He then grabbed the pizza and took it inside with him. He locked, dead bolted and chained his front door behind him and set the pizza down on his kitchen table which was covered with empty containers of takeout food, beer bottles and magazines. Glenn then turned on the TV. Normal shows were still broadcasting; they were showing a rerun of Rick and Morty at the present time. Glenn flipped over to one of the 24 hour news networks to see if anything was being said about the outbreak. Of course not! Why report on people eating each other when someone he never heard of might have said a slightly insensitive phrase during an acceptance speech for some film award he had never heard of either. "The petty bullshit people obsess over!" Glenn complained. This is why he never paid attention to current events, nothing important was ever said. Glenn went into the kitchen and dug around in the fridge. Being the typical 20-something college dropout slacker the fridge was rather bare. Glenn's diet consisted mainly of things that could be ordered "to go." A couple of microwave chimichangas, a snickers, a half-eaten carton of shrimp lo mein, an orange and some diet Pepsi; yeah, he was really stocked up for a zombie apocalypse.

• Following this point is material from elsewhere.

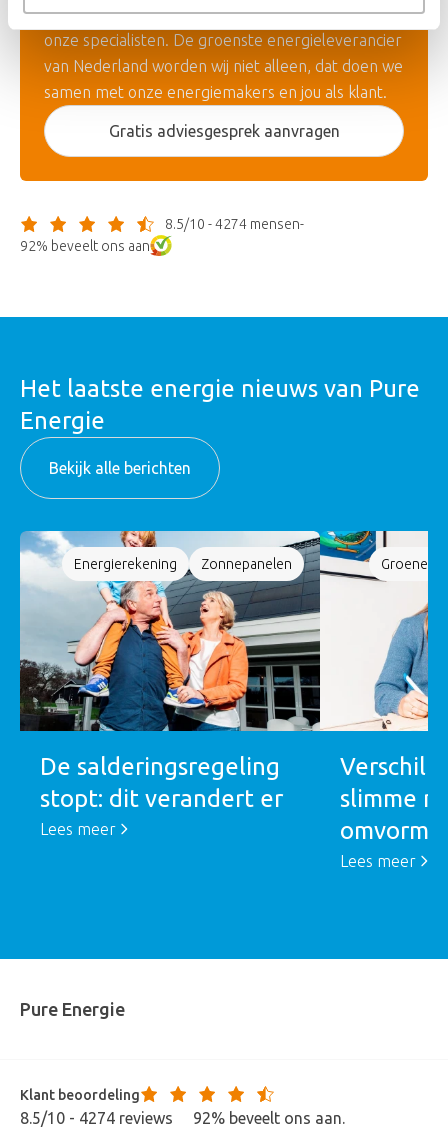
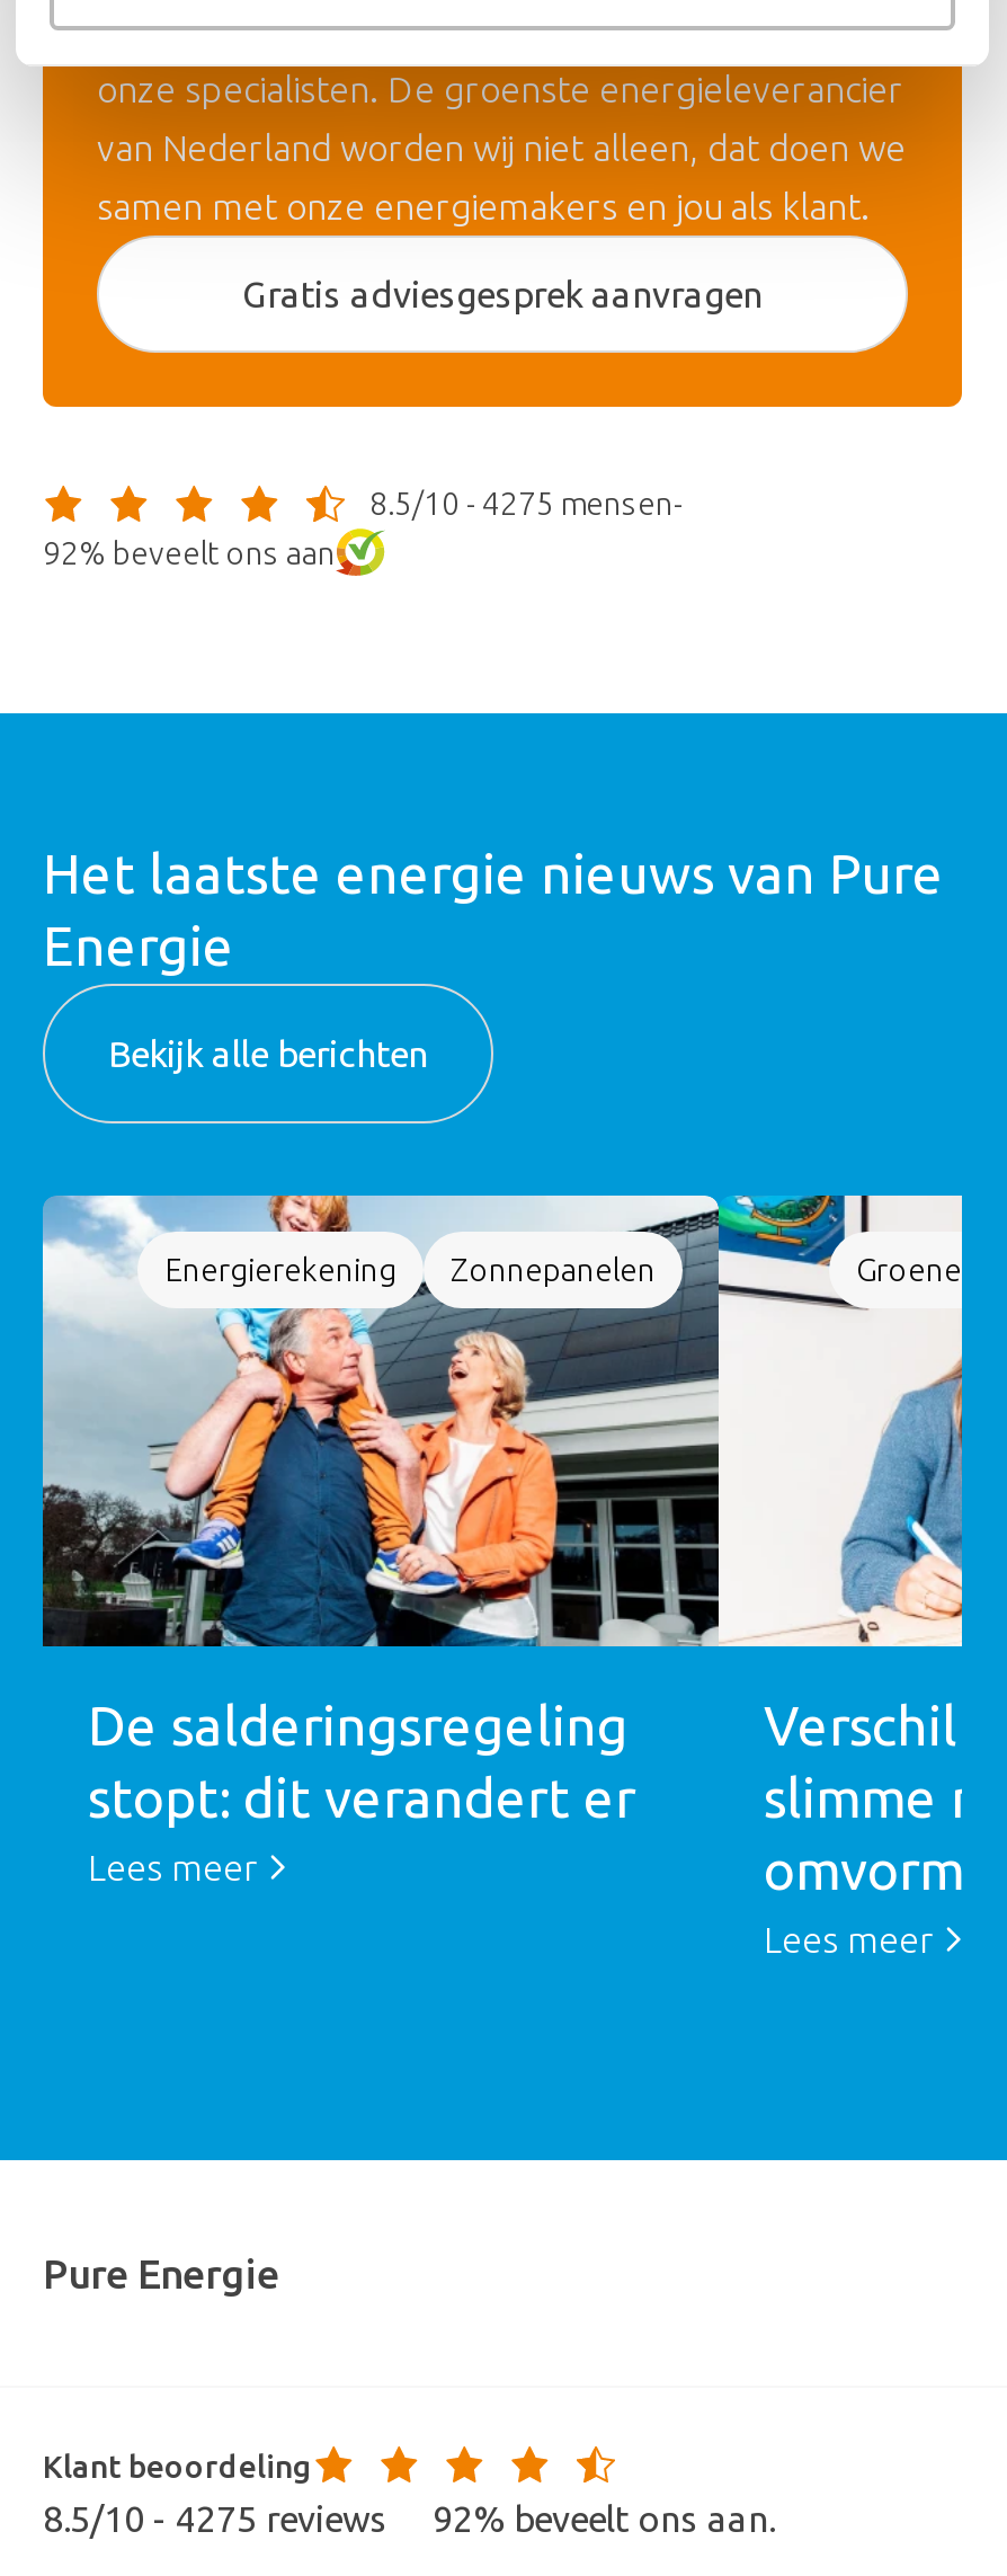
[165,216,304,232] 8.5/10 - 4274 mensen- -> [369,485,683,522] 8.5/10 - 4275 mensen-
[20,1109,173,1127] 8.5/10 - 4274 reviews -> [43,2498,387,2539] 8.5/10 - 4275 reviews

"Hey dumbass! Wait a second! I just brought in a pizza!" Glenn exclaimed as stopped himself from taking out one of the chimichangas to heat up.

If the people that ordered it weren't around to eat it there was no sense letting it go to waste; this could be Glenn's lunch, and dinner and probably his breakfast too. When Glenn opened the pizza box and removed the first slice a cacophony of car horns followed by the siren of a fire engine were heard outside.

"What now?" Glenn thought.

He had a sinking feeling today was just going to keep getting worse and worse. He didn't know the half of it.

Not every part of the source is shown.